Alaska’s universal basic income problem

Alaska gives each resident a check every year. It’s cut poverty — and warped the state’s politics.

What if we just give people money?

Yet when one considers the political ramifications of the largest and longest-running UBI experiment in America — Alaska’s Permanent Fund Dividend (PFD) — giving out cash appears to create unforeseen problems, and advocates for basic income would do well to incorporate Alaska’s latest experience into their conceptions of the policy.

Former Gov. Jay Hammond, the mastermind behind the fund, created the dividend system as a way to ensure Alaska’s nonrenewable resources could provide an everlasting return to the state. In his words, he “wanted to transform oil wells pumping oil for a finite period into money wells pumping money for infinity.” Paying out $1,000 to $2,000 per person per year — every Alaskan gets the same amount — was Hammond’s plan to protect the fund. If every Alaskan were a stakeholder in the Permanent Fund’s future, surely no politician could dismantle it without paying an electoral price.

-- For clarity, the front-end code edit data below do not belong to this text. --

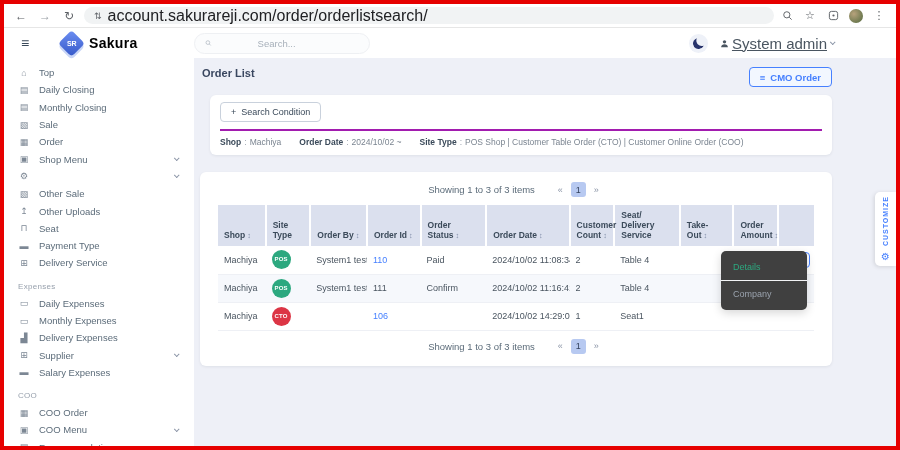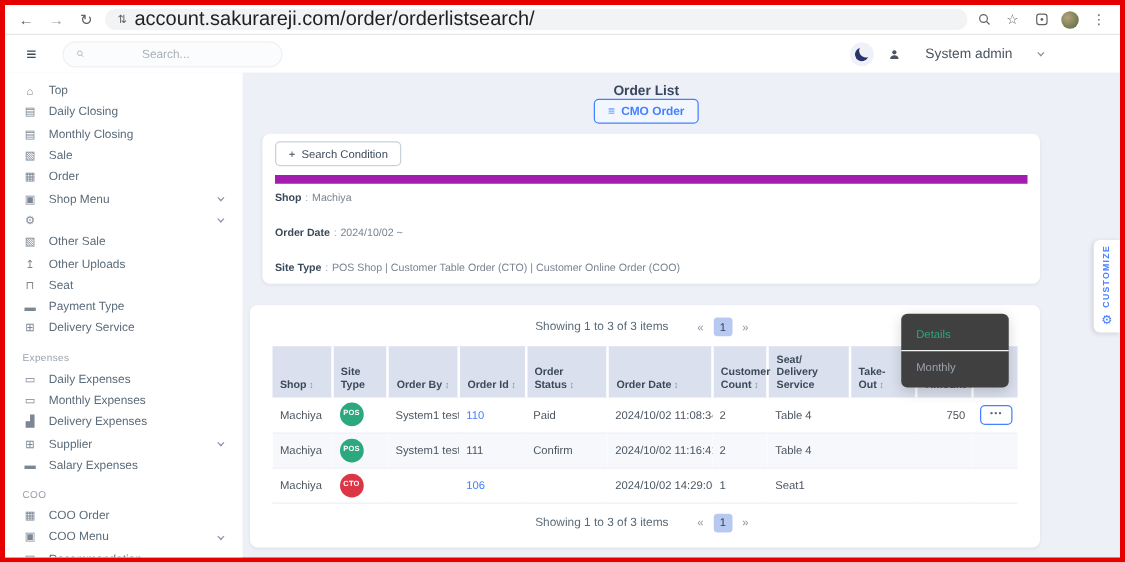--- a/index.html
+++ b/index.html
@@ -24,42 +24,42 @@
   .logo { display:flex; align-items:center; gap:8px; margin-left:26px; width:118px; }
   .logo-diamond { width:19px; height:19px; border-radius:4px; transform:rotate(45deg); background:linear-gradient(135deg,#6d8ff2,#3558c9); display:flex; align-items:center; justify-content:center; box-shadow:2px 2px 0 0 #c9d6f7; }
   .logo-diamond span { transform:rotate(-45deg); color:#fff; font-size:7px; font-weight:bold; }
   .brand { font-size:14px; font-weight:bold; letter-spacing:.3px; }
   .hdr-search { display:flex; align-items:center; gap:6px; width:176px; height:21px; border:1px solid #eef0f3; background:#fbfcfd; border-radius:11px; padding:0 10px; margin-left:14px; }
   .hdr-search input { border:none; outline:none; background:transparent; font-size:9.5px; color:#5b6b79; width:100%; font-family:inherit;margin-left:40px; }
   .hdr-search input::placeholder { color:#a7b0ba; }
   .hdr-right { margin-left:auto; display:flex; align-items:center; gap:12px; padding-right:48px; }
   .moon-wrap { width:19px; height:19px; border-radius:50%; background:#eef1f8; display:flex; align-items:center; justify-content:center; cursor:pointer; }
   .moon { width:11px; height:11px; border-radius:50%; box-shadow:inset 4px -2px 0 0 #27336b; transform:rotate(-15deg); }
-  .user-chip { display:flex; align-items:center; gap:20px; font-size:11px; color:#4a5560; cursor:pointer; }
+  .user-chip { display:flex; align-items:center; gap:3px; font-size:15px; color:#4a5560; cursor:pointer;text-decoration:underline; }
   .chev { width:4px; height:4px; border-right:1.2px solid #8a94a6; border-bottom:1.2px solid #8a94a6; transform:rotate(45deg) translateY(-1px); display:inline-block; }
 
   
   .app-body { display:flex; height:388px; }
   .sidebar { width:190px; background:#fff; padding-top:6px; overflow:hidden; flex:none; }
   .side-item { display:flex; align-items:center; height:17.3px; padding:0 16px 0 14px; gap:9px; font-size:9.5px; color:#5b6b79; cursor:pointer; }
   .side-item .s-icon { width:12px; text-align:center; font-size:9px; color:#7c8794; }
   .side-item .chev { margin-left:auto; }
   .side-section { font-size:8px; color:#98a1ad; padding:10px 14px 4px; letter-spacing:.3px; }
   .content { position:relative; flex:1; }
 
   
-  .page-head { display:flex; justify-content:space-between; align-items:center; margin:9px 64px 0 8px;flex-direction:column; }
+  .page-head { display:flex; justify-content:space-between; align-items:flex-start; margin:9px 64px 0 8px; }
   .page-title { font-size:11px; font-weight:bold; color:#39465f; }
   .cmo-btn { display:flex; align-items:center; gap:5px; height:20px; padding:0 10px; border:1px solid #4680ff; background:#f2f7ff; color:#4680ff; border-radius:4px; font-size:9.5px; font-weight:bold; cursor:pointer; font-family:inherit; }
 
   
   .card { background:#fff; border-radius:6px; box-shadow:0 1px 3px rgba(16,24,40,.07); }
   .filters-card { margin:8px 64px 0 16px; padding:6px 10px 8px; }
   .sc-btn { display:inline-flex; align-items:center; gap:5px; border:1px solid #c9d1dc; background:#fff; color:#3b4a5a; border-radius:4px; padding:4px 10px; font-size:9px; cursor:pointer; font-family:inherit; }
-  .filter-line { display:flex; gap:18px; margin-top:7px; font-size:8.5px; flex-wrap:wrap; border-top:7px solid #a21caf; padding-top:6px;flex-direction:column; }
+  .filter-line { display:flex; gap:18px; margin-top:7px; font-size:8.5px; flex-wrap:wrap; border-top:2px solid #a21caf; padding-top:6px; }
   .pair .lbl { font-weight:bold; color:#3b4a5a; }
   .pair .sep { color:#9aa2ad; margin:0 3px; }
   .pair .val { color:#7a8490; }
 
   .table-card { margin:17px 64px 0 6px; padding:2px 18px 4px; }
   .pagebar { display:flex; align-items:center; justify-content:center; gap:18px; padding:8px 0; font-size:9.5px; color:#5b6b79; }
   .pager { display:flex; gap:3px; align-items:center; }
   .pg { min-width:15px; height:15px; display:flex; align-items:center; justify-content:center; font-size:9px; color:#8a94a6; border-radius:3px; cursor:pointer; padding:0 2px; }
   .pg.active { background:#b7c9f1; color:#33415c; }
 
@@ -116,20 +116,26 @@
             <circle cx="8" cy="8" r="1.6" fill="#5f6368"></circle>
           </svg>
       </span>
       <span class="avatar"></span>
       <span class="chrome-ic">⋮</span>
     </div>
   </div>
 
   <div class="app-header">
     <span class="burger">≡</span>
+    <div class="logo">
+      <span class="logo-diamond">
+          <span>SR</span>
+        </span>
+      <span class="brand">Sakura</span>
+    </div>
     <div class="hdr-search">
       <svg width="10" height="10" viewBox="0 0 16 16">
           <circle cx="7" cy="7" r="4.5" fill="none" stroke="#a7b0ba" stroke-width="1.6"></circle>
           <line x1="10.5" y1="10.5" x2="14" y2="14" stroke="#a7b0ba" stroke-width="1.6"></line>
         </svg>
       <input placeholder="Search..." style="">
     </div>
     <div class="hdr-right">
       <span class="moon-wrap">
           <span class="moon"></span>
@@ -352,21 +358,21 @@
               <span class="pg active">1</span>
               <span class="pg">»</span>
             </span>
         </div>
       </div>
     </main>
   </div>
 
   <div class="action-menu">
     <div class="menu-item details">Details</div>
-    <div class="menu-item delete">Monthly</div>
+    <div class="menu-item delete">Company</div>
   </div>
 
   <div class="customize-tab">
     <span class="vtext">CUSTOMIZE</span>
     <span class="gear">⚙</span>
   </div>
 
 </div>
 
 </body></html>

For decades, Hammond’s system was an unprecedented success. But in 2015, plunging oil prices created major shortfalls in the state’s budget. In response, then-Gov. Bill Walker deviated from the traditional PFD formula and reduced the value of the check for 2016. Doing so allowed the government to continue funding state services and ensured the sustainability of the fund. Instead of a check for $2,052, as they would have received with the traditional formula, Alaskans that year got a comparatively paltry $1,022.

In 2018, Republican state Sen. Mike Dunleavy saw an opportunity. Despite traditional Republican aversions to handouts, Dunleavy ran for governor on the campaign platform of increasing the PFD. He promised every resident up to $6,700, to make up for Walker’s cuts in 2016 and 2017 — though he was foggy on how the state could pay.

The result? Dunleavy won by a landslide.